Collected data
##############################
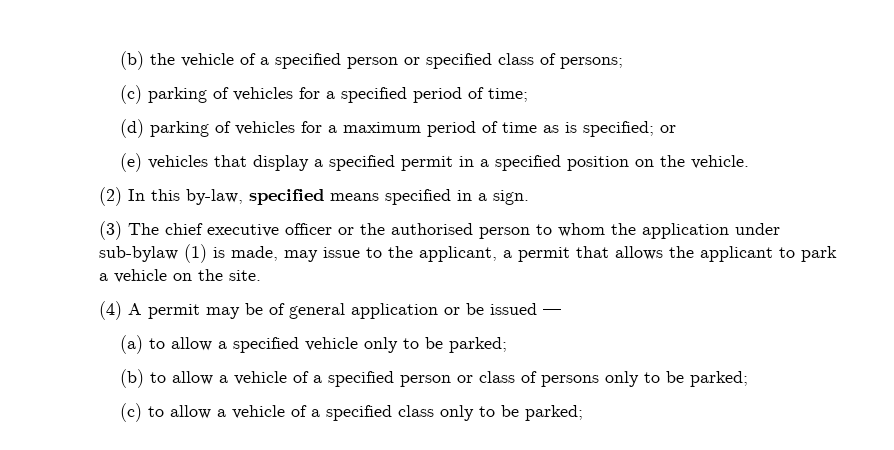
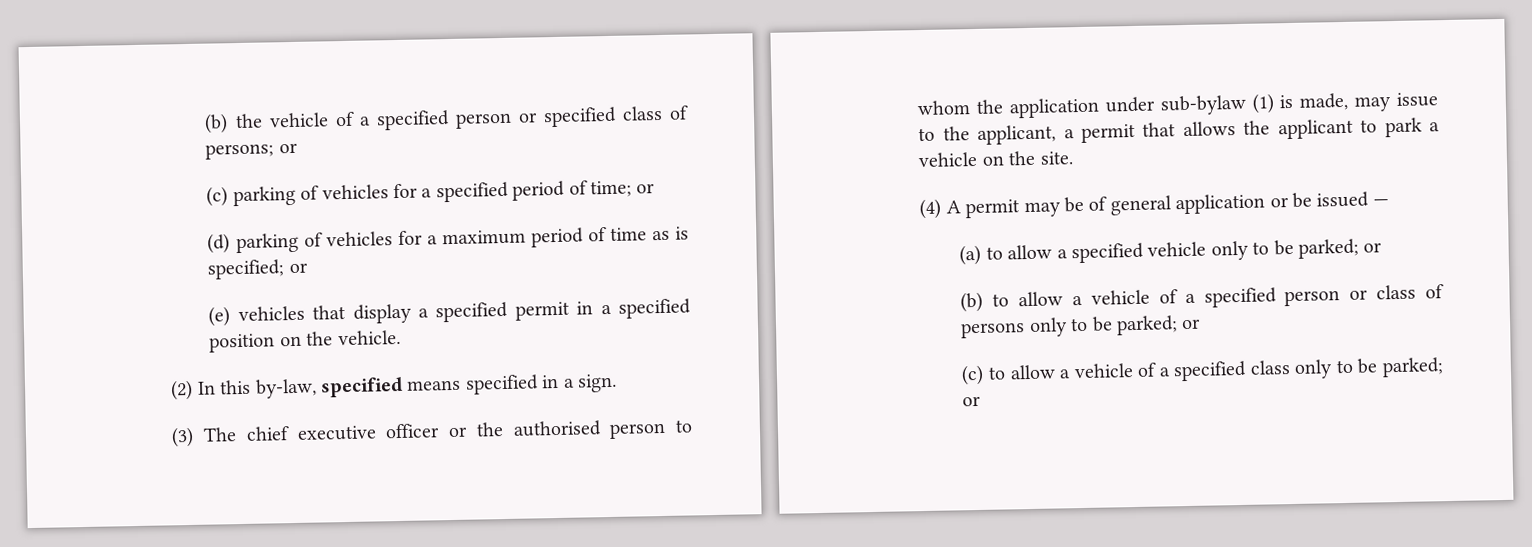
- (b) the vehicle of a specified person or specified class of persons;
+ (b) the vehicle of a specified person or specified class of persons; or
- (c) parking of vehicles for a specified period of time;
+ (c) parking of vehicles for a specified period of time; or
- (a) to allow a specified vehicle only to be parked;
+ (a) to allow a specified vehicle only to be parked; or
- (b) to allow a vehicle of a specified person or class of persons only to be parked;
+ (b) to allow a vehicle of a specified person or class of persons only to be parked; or
- (c) to allow a vehicle of a specified class only to be parked;
+ (c) to allow a vehicle of a specified class only to be parked; or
##############################
Exercise brief. Among the entries above, find the line with "- (b) to allow" and the line with "- (c) to allow"; give again exactly these two lines and all lines between them.

Answer space.
- (b) to allow a vehicle of a specified person or class of persons only to be parked;
+ (b) to allow a vehicle of a specified person or class of persons only to be parked; or
- (c) to allow a vehicle of a specified class only to be parked;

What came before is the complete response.